Commonsensically, most governors see no reason for the federal government to act as their savings and loans counselor or arbitrage firm, and hold on to funds that they need for the development of infrastructure in their states.  The states are better positioned to determine how much money to spend on critical needs, overhead and how much to save, if any.  As one governor noted, “where the federal government is not providing the much-needed electricity, waters, healthcare, education and infrastructure in the states, it should not hold on to states funds under any pretext.”  I concur!
If indeed, the state governors were consulted and gave their consent before President Jonathan sent the bill to the National Assembly, only to make a volte face now, it must be for good reasons and for the greater good rather than an act of bad fate.  From all indications, their stand on this issue is irrevocable, more so, now that they are faced with demands to fulfill their obligations in paying the new national minimum wage.  They sure do need the funds. Still the governors know that they are not blameless and that the general population is very skeptical about their reservations, because in the final analysis, they too all give the same excuse of lack of money for not executing projects within their remit. So, who says they will use the funds saved from the SWF for any worthy cause?

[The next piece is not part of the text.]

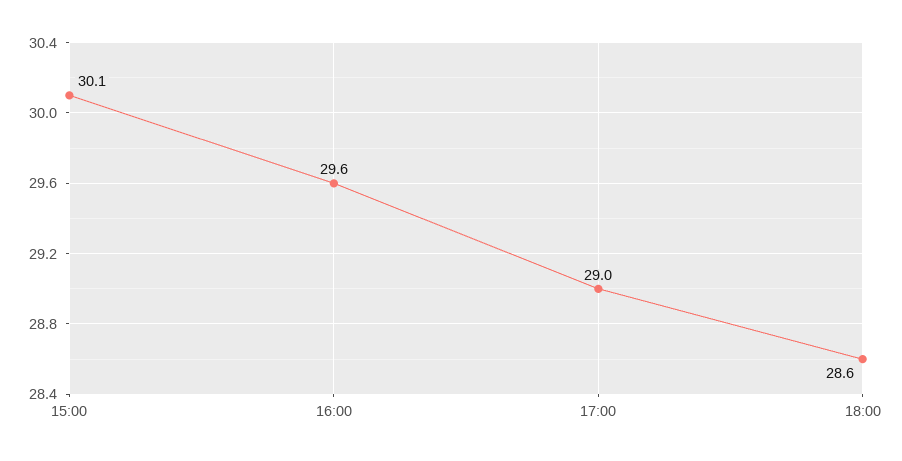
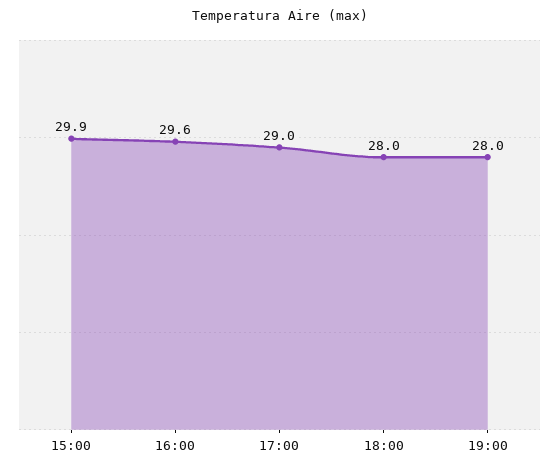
15:00: 30.1 -> 29.9
18:00: 28.6 -> 28
19:00: none -> 28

It is reassuring that the governors and the Finance Minister Ngozi Okonjo-Iweala met recently to brainstorm on the way out of the present deadlock. Minister Okonjo-Iweala is merely engaged in damage control. I suspect that such talks are unlikely to yield any constructive dividend.  As Gov. Peter Obi indicated, the issue is basically one of deep distrust.  The states do not trust the federal government to save and judiciously account for the SWF from here to perpetuity.   Apropos dedicated accounts, of which the SWF is undoubtedly one, the Okigbo Panel recommended, “…that the dedication and special accounts be discontinued and any existing balances be taken into the external reserves of the Central Bank.”  Can someone please point out these lines in the Okigbo Panel’s report to President Goodluck Jonathan?

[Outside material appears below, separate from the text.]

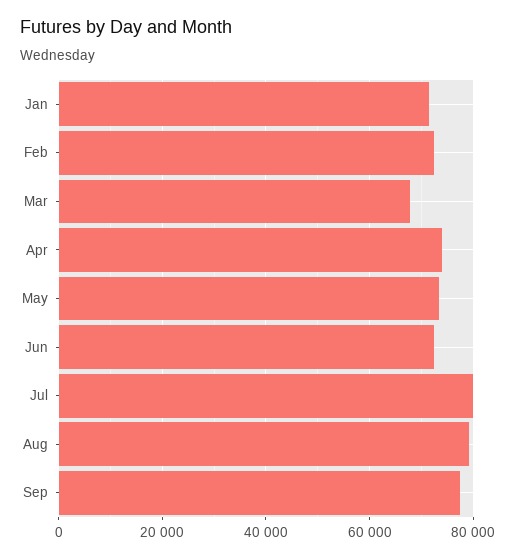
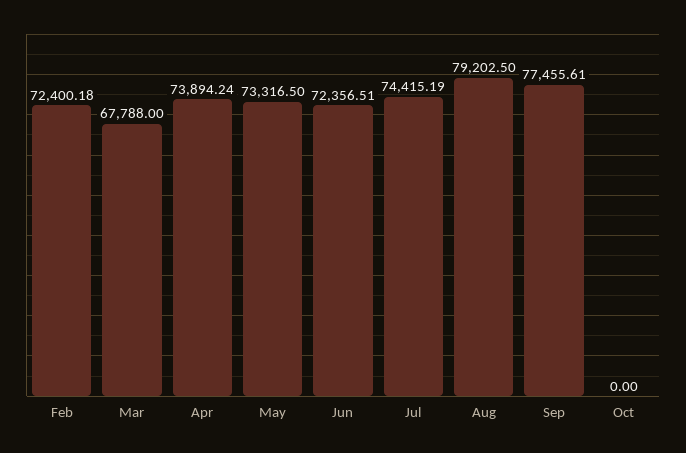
Jan: 72000 -> none
Jul: 80000 -> 74415.19
Oct: none -> 0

Incidentally, on this singular issue, the governors have found a common voice that transcends party lines. It proves that money talks. Also, the governors understand, as did the Richard Pryor character, Daddy Rich in the 1976 hit movie, Car Wash, that “The best place for money, is right here in my pocket.”  Moreover, at a time when some within and outside Nigeria are wickedly foretelling the disintegration of Nigeria, why should any well-thinking governor cede away his states’ rightful resources to a dubious future?
The present discord over the SWF is refreshingly good for our democracy, despite being seemingly distractive. For a nation that has scuppered its vast national resources, and given that oil is a non-replenishable able commodity, the desirability or imperative of the SWF is not lost to Nigerians and the governors.  But the federal government can only be judged on its track record. Perhaps, this issue will force a compromise, and better bi-partisan cooperation at all levels. That the governors have been able to rally to a consensus in jointly opposing the federal government on this issue, regardless of their party affiliation, is refreshingly salutary.  For its part, the federal government must not only allay the prevailing fears, but address the SWF’s unconstitutionality question. Absent these measures, off to the Supreme Court goes the case. All said though, for now, the SWF is unconstitutional and a victim of acute distrust. The governors have my vote on this one.